In this way, we model the effective permeability increase due to the dissolution of rock minerals in supercritical multi-source and multi-component steam injection process. A similar numerical simulation approach is also implemented for solid coke deposition-induced permeability reduction effects in the in situ combustion process [15].

3. Results

We implement a single well-type pattern model to study the effects of supercritical multi-source and multi-component steam injection in the Lvda-21-2 heavy oil field. The type pattern reservoir model is 400 m long, 150 m wide, and 30 m thick. A horizontal well with a length of 300 m is deployed at the center bottom of the reservoir. This configuration is representative of the production wells in the Lvda-21-2 oil field. A qualitative history match is conducted initially to ensure the type model really represents the actual basic cyclic steam stimulation production process in the Lvda-21-2 oil field. We have conducted primary depletion for 275 days, with a producer’s maximum liquid production rate of 80 m3/day and minimum producer bottom-hole pressure of 500 kPa. Then, the well undergoes five cycles of cyclic steam stimulation. Each cycle starts with 25 days of steam injection, which is followed by an immediate production period of 275 days. The producer also produces at the liquid rate of 80 m3/day and a minimum producer bottom-hole pressure of 500 kPa during the production period.
We start with normal subcritical steam injection with a steam temperature of 300 °C, steam injection rate of 220 m3/day (cold water equivalent), and steam quality of 80%. Figure 3 shows the oil production rate, water production rate, and steam injection rate of the basic cyclic steam stimulation process using subcritical steam. As we can see, after the slug of steam injection, a large volume of water and oil is produced back into the producer. We observe an initial high water production rate, which declines continuously. The oil production starts with low values, which increases and then decreases as the reservoir depletes. Figure 4 further shows the producer well bottom-hole pressure and average reservoir pressure of the basic cyclic stimulation process. As more and more cycles of cyclic steaming are applied to the reservoir, the pressure in the reservoir gradually declines. Figure 5 shows the reservoir temperature and oil saturation distribution of the basic cyclic steam stimulation process at the end of the steam injection period of the fifth cycle. Figure 6 further shows the cross-sectional reservoir temperature (left) and oil saturation (right) distribution of the basic cyclic steam stimulation process with subcritical steam at the end of the steam injection period of the fifth cycle. As we can see, a steam chamber is formed above the horizontal producer after five cycles of steam injection. Oil has been produced due to cyclic steam stimulation from the near-well region of the horizontal producer. Figure 7 further shows the cumulative oil production of the basic cyclic steam stimulation process with subcritical steam. The production shown from the reservoir simulation gives pleasant performance for subcritical steam injection.
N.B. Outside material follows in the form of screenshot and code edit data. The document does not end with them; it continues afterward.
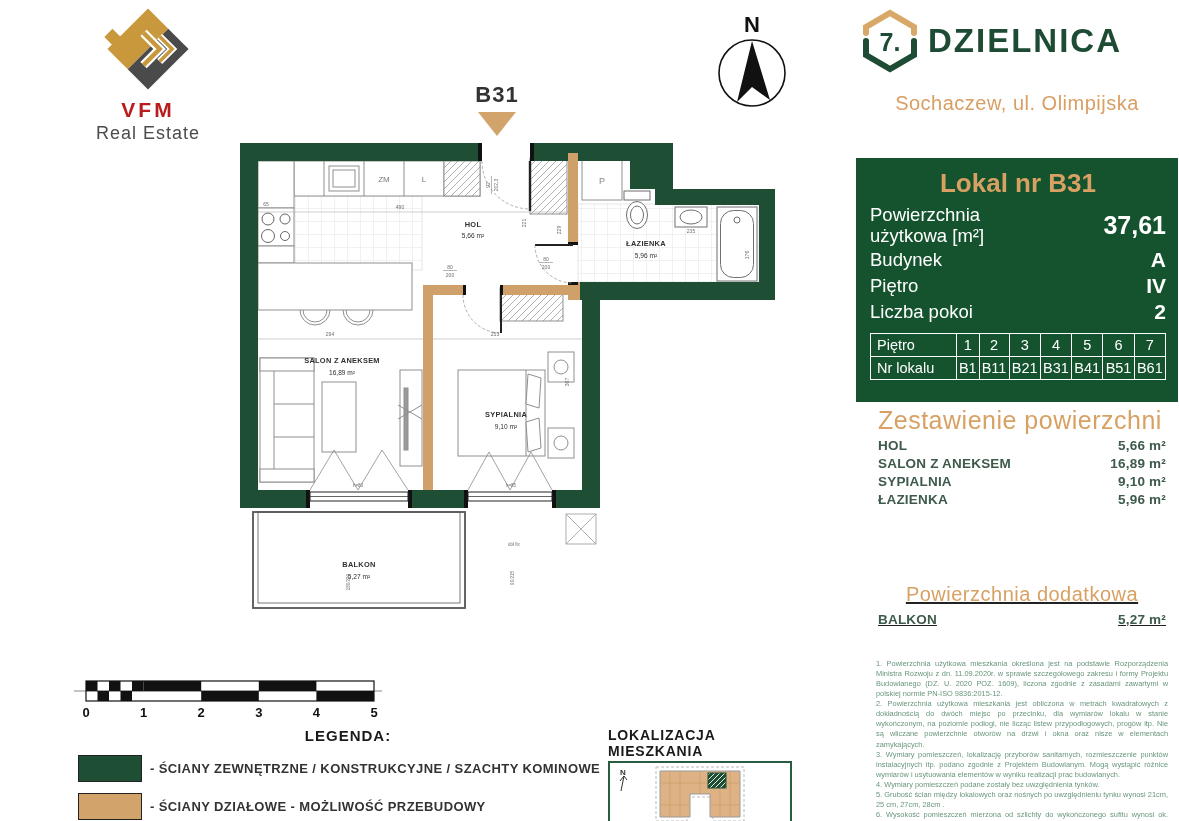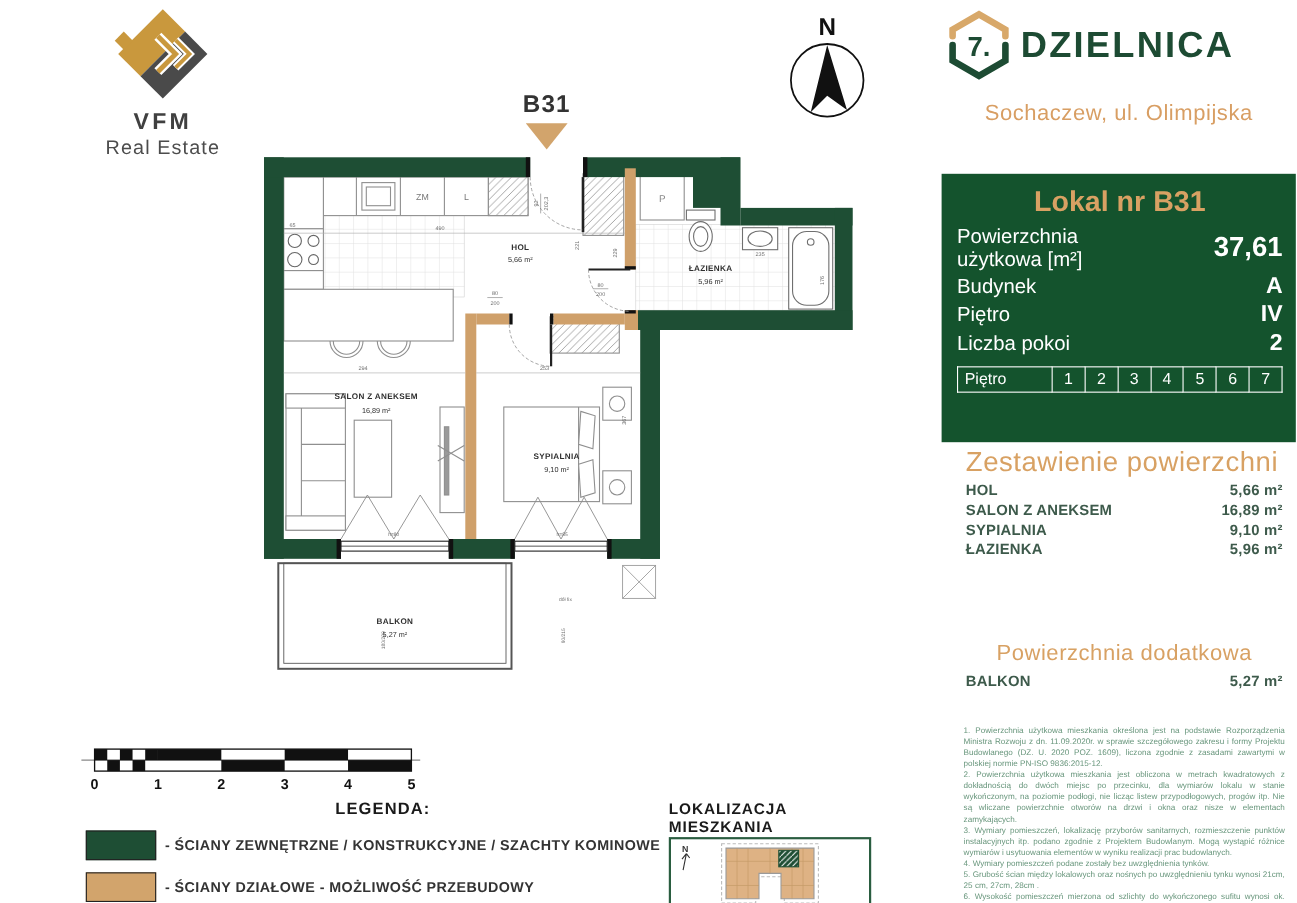--- a/index.html
+++ b/index.html
@@ -8,7 +8,7 @@
 
   
   .vfm{position:absolute;left:88px;top:6px;width:120px;text-align:center;}
-  .vfm-name{font-weight:bold;font-size:21px;letter-spacing:3px;color:#404040;margin-top:2px;}
+  .vfm-name{font-weight:bold;font-size:21px;letter-spacing:3px;color:#b91c1c;margin-top:2px;}
   .vfm-sub{font-size:18px;color:#4c4c4c;letter-spacing:1px;margin-top:1px;}
 
   

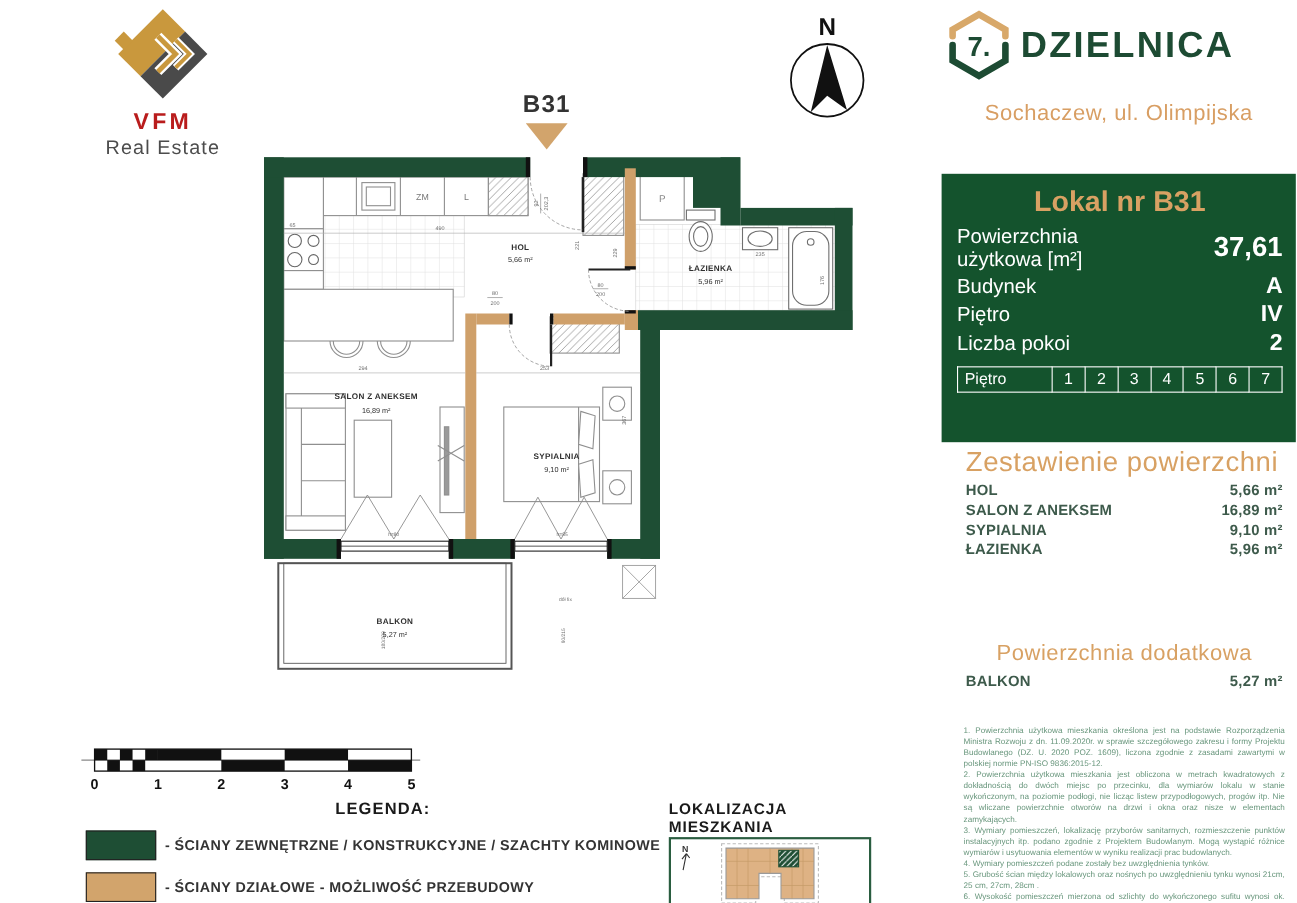--- a/index.html
+++ b/index.html
@@ -338,6 +338,16 @@
         <td>6</td>
         <td>7</td>
       </tr>
+      <tr>
+        <td class="h">Nr lokalu</td>
+        <td>B1</td>
+        <td>B11</td>
+        <td>B21</td>
+        <td>B31</td>
+        <td>B41</td>
+        <td>B51</td>
+        <td>B61</td>
+      </tr>
     </tbody>
       </table>
   </div>

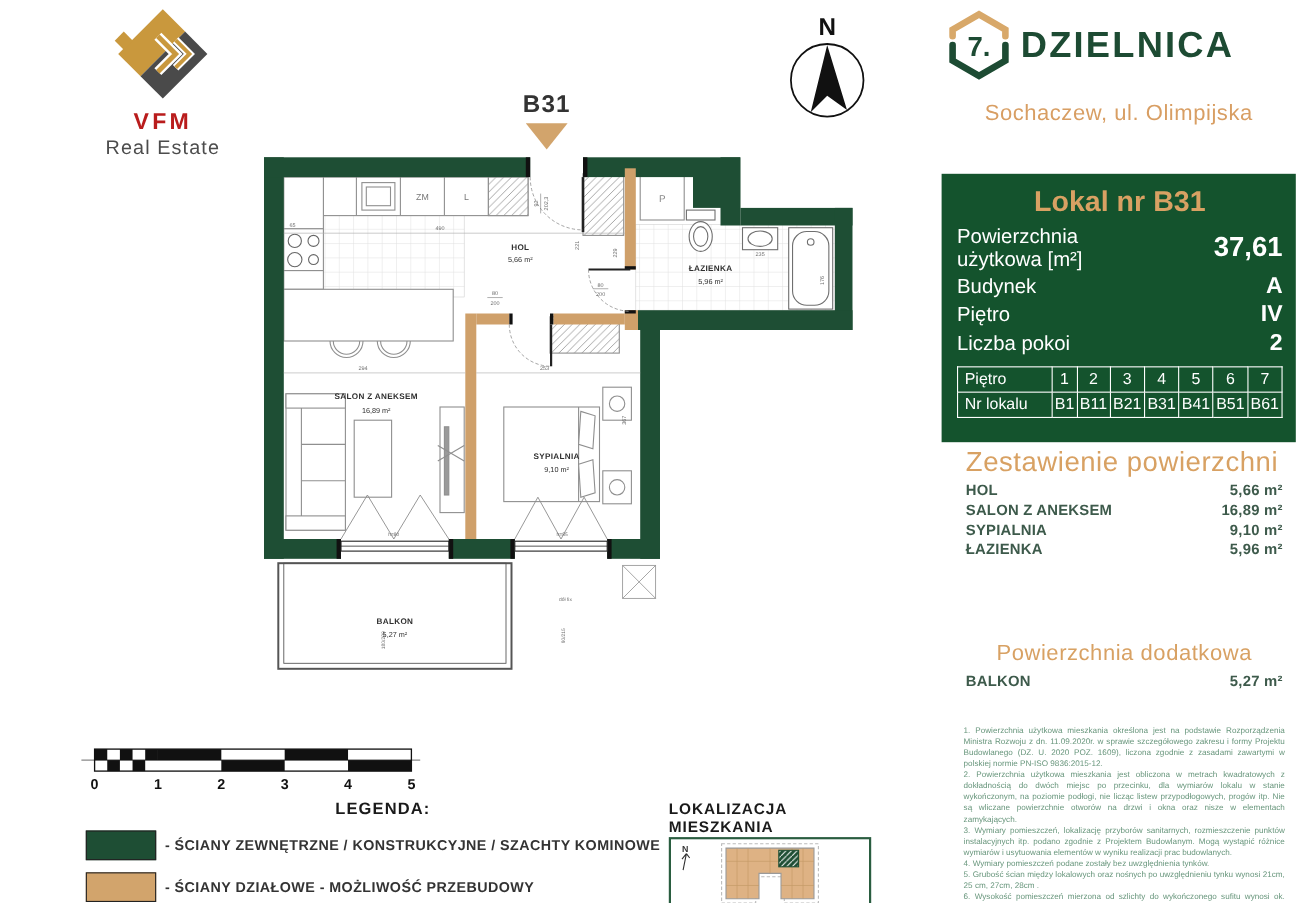--- a/index.html
+++ b/index.html
@@ -41,7 +41,7 @@
   .zest-title{font-size:25px;color:#d8a163;letter-spacing:.5px;}
   .a-row{display:flex;justify-content:space-between;font-size:13.5px;font-weight:600;color:#3d5a4b;margin-top:3px;letter-spacing:.2px;}
 
-  .dodat{position:absolute;left:878px;top:583px;width:288px;}
+  .dodat{position:absolute;left:878px;top:583px;width:288px;text-decoration:underline;}
   .dodat-title{font-size:20px;color:#d8a163;text-align:center;letter-spacing:.5px;}
   .dodat .a-row{margin-top:6px;}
The supercritical multi-source and multi-component steam injection process is simulated in the next stage. Most of the basic reservoir and fluid settings are kept the same as the subcritical steam injection process. We have, however, shifted to a slug of supercritical multi-source and multi-component steam injection in the cyclic steam stimulation process. We have used the default supercritical steam properties from the commercial reservoir simulator CMG STARS. The injection steam temperature is set to 390 °C, and the injection steam pressure is set to 25 MPa. We also co-inject 10,000 m3/day of standard condition 40% CO2 and 60% N2 together with the steam at the same injection pressure and temperature. Of course, at such high temperatures, the temperature-dependent relative permeability effects will be more profound, causing the rock matrix to be more water-wet than the subcritical steam injection process. At the same time, at such high temperatures, the chemical reaction of pyrolysis reaction will also start to take place, causing an upgrading effect of the crude oil. The rock matrix will also dissolve under the high temperature of supercritical multi-source and multi-component steam, causing the sandstone permeability to be higher.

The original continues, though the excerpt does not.